━━ Extracted information ━━

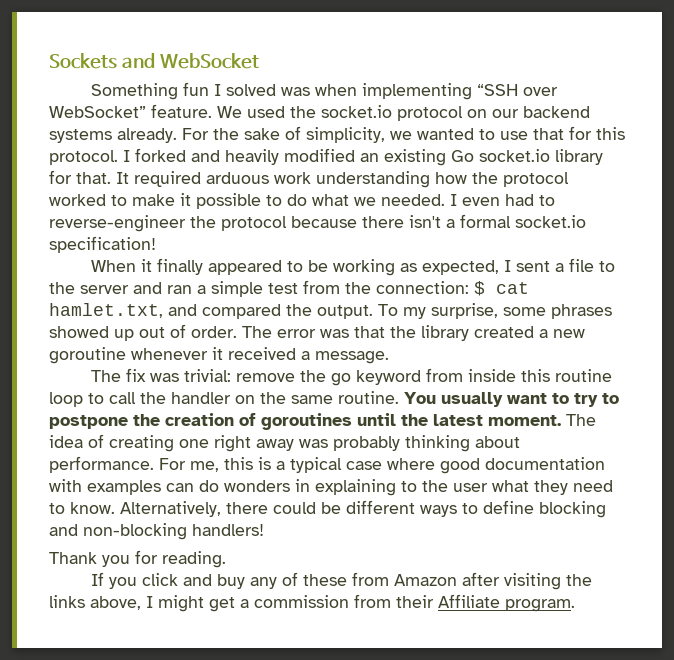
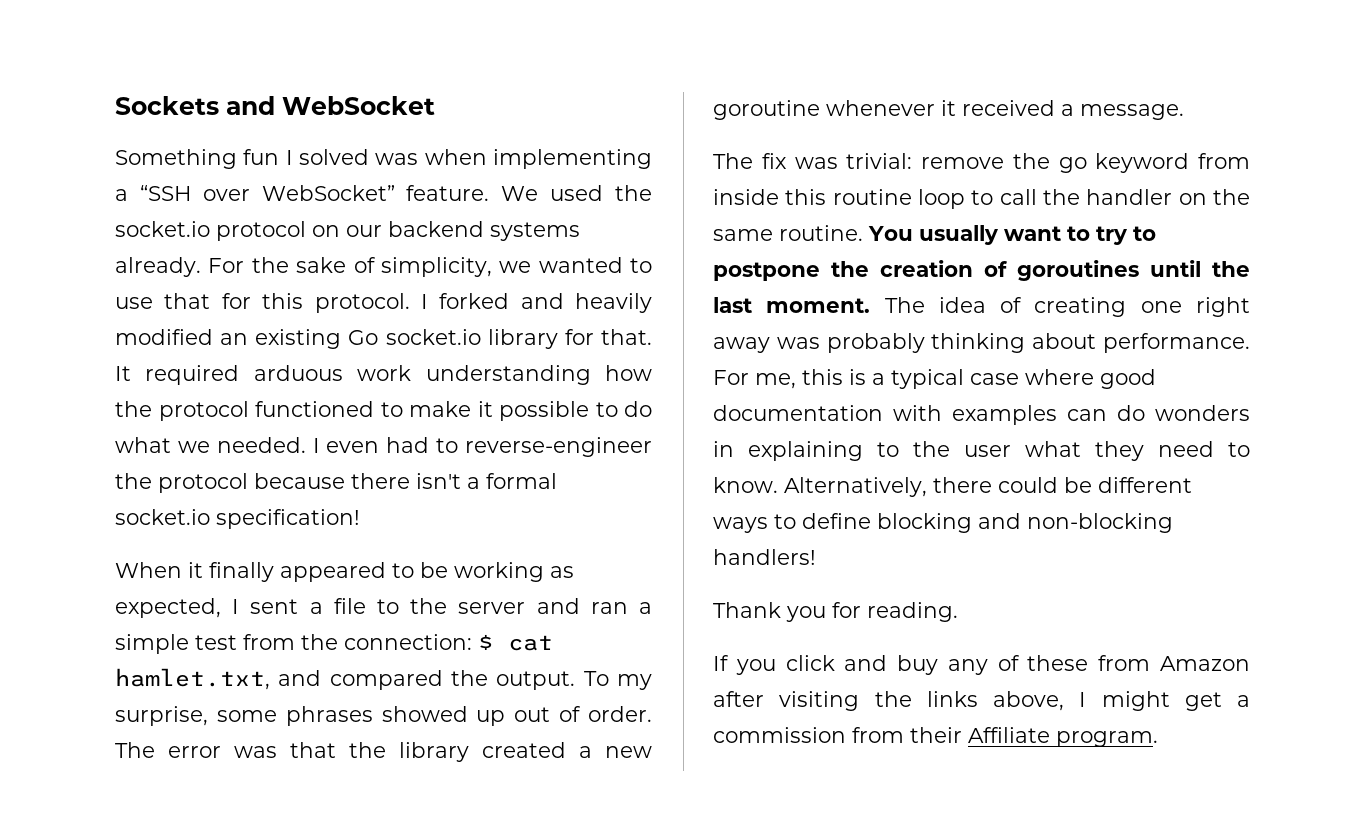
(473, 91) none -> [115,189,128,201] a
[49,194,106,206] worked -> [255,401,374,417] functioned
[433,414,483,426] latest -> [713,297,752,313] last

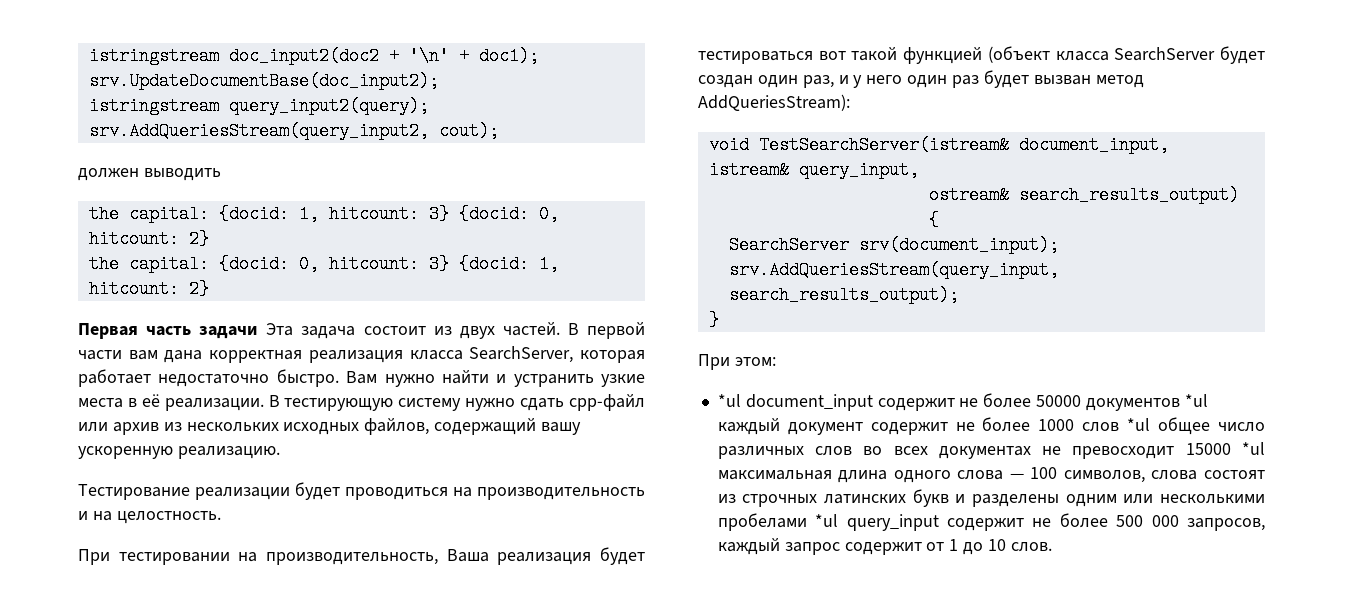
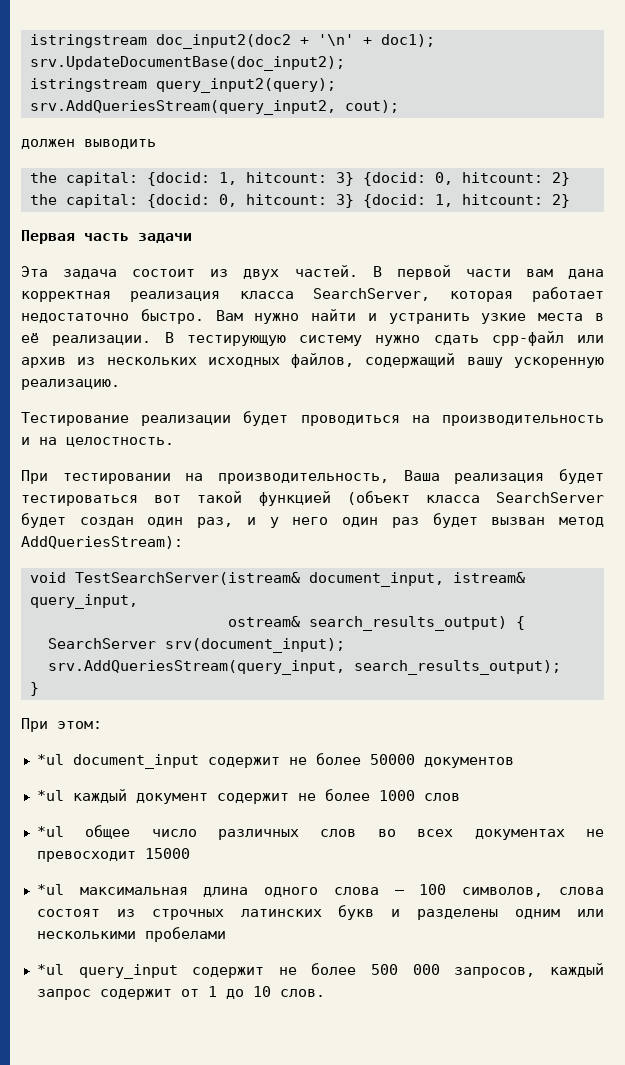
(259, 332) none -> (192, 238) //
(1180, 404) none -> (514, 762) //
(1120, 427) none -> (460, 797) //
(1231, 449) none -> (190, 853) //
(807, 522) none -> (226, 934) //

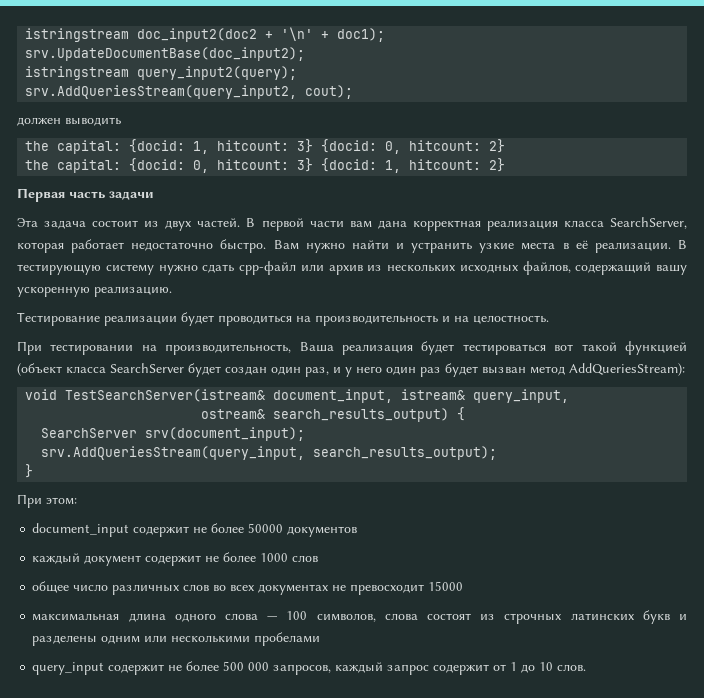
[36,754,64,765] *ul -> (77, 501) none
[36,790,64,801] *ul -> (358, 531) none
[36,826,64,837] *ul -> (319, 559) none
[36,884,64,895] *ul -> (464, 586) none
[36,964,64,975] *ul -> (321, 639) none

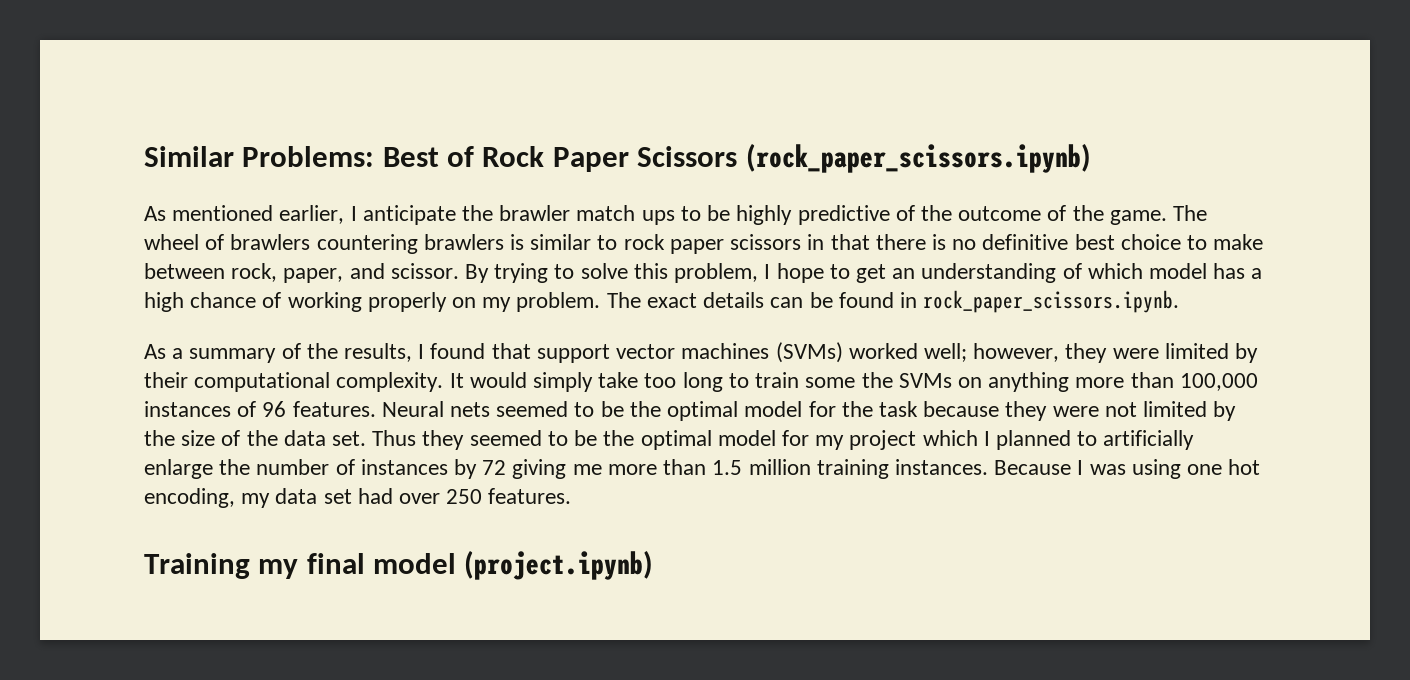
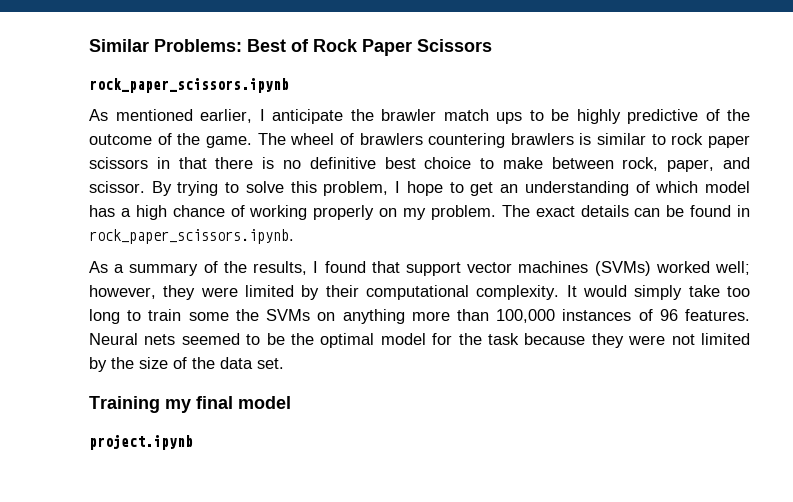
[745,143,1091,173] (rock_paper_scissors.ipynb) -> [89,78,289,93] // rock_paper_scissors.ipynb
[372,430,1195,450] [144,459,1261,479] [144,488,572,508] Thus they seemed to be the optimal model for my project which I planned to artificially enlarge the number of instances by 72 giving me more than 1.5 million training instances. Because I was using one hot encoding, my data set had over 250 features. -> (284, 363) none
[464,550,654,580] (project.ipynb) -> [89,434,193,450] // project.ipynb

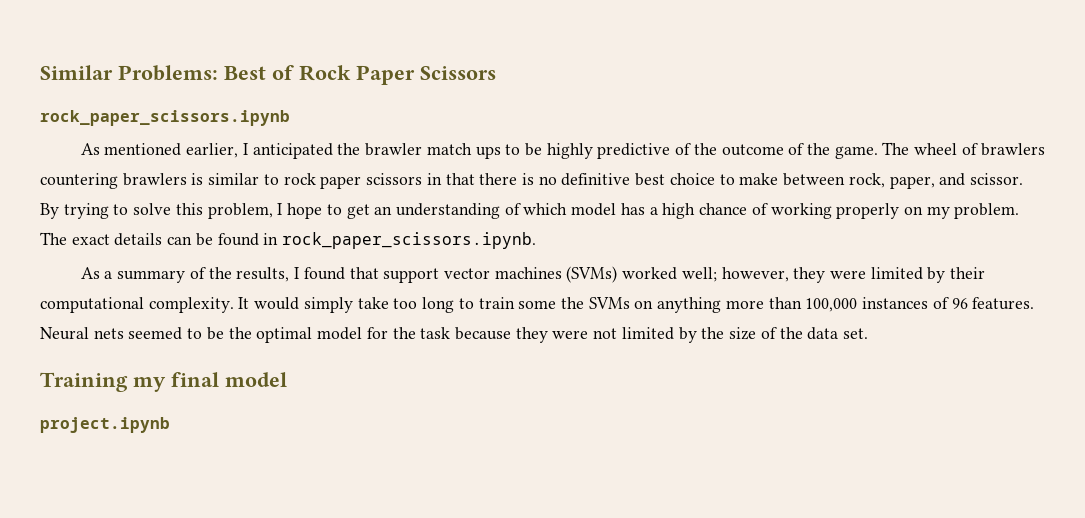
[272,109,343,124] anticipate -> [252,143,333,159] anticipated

━━━

_Task brief:_
The string "ipynb" appears on how many lines of the records? State the number alone.

_Result for this task:_
2